__EXERCISE AIM__
Your answer should reproduce every line of the material in which the word "Game" occurs.

__DATASET EXTRACT__
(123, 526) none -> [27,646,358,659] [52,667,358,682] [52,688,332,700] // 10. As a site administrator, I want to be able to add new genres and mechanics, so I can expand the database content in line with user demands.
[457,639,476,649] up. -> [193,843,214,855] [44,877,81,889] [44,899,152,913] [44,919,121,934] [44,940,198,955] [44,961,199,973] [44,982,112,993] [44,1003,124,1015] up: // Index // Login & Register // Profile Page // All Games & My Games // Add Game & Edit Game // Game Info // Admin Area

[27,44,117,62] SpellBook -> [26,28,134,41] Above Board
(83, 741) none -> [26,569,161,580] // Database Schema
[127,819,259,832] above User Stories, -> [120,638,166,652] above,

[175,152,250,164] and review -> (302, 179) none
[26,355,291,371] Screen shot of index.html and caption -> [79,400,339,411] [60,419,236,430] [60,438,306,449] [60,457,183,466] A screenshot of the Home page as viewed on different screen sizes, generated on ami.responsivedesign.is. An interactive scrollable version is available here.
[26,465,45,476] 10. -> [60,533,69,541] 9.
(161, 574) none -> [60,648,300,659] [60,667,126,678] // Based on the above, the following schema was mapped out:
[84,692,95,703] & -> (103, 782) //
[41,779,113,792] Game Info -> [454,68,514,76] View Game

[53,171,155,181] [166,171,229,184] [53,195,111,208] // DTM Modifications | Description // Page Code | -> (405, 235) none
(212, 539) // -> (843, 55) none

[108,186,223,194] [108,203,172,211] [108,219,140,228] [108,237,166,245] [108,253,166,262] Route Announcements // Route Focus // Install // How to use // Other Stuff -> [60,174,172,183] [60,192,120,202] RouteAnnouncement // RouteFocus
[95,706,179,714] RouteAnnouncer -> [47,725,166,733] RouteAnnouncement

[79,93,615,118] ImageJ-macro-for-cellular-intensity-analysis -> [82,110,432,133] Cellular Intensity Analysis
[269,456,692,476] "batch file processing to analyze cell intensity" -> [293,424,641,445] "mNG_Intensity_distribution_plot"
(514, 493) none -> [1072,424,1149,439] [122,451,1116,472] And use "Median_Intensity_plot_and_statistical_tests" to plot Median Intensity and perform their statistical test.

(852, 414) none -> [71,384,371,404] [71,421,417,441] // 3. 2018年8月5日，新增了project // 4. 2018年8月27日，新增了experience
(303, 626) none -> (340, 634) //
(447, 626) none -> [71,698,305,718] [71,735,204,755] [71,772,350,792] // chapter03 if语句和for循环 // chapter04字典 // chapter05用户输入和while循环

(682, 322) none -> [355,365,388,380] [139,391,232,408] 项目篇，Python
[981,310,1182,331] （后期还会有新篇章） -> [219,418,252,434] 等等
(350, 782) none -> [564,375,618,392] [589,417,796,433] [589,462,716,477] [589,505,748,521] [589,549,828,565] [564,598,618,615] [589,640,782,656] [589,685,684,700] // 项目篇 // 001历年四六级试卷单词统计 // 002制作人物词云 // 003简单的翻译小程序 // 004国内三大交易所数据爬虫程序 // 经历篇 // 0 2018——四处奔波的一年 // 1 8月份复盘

__ANSWER BELOW__
[457,639,476,649] up. -> [193,843,214,855] [44,877,81,889] [44,899,152,913] [44,919,121,934] [44,940,198,955] [44,961,199,973] [44,982,112,993] [44,1003,124,1015] up: // Index // Login & Register // Profile Page // All Games & My Games // Add Game & Edit Game // Game Info // Admin Area
[41,779,113,792] Game Info -> [454,68,514,76] View Game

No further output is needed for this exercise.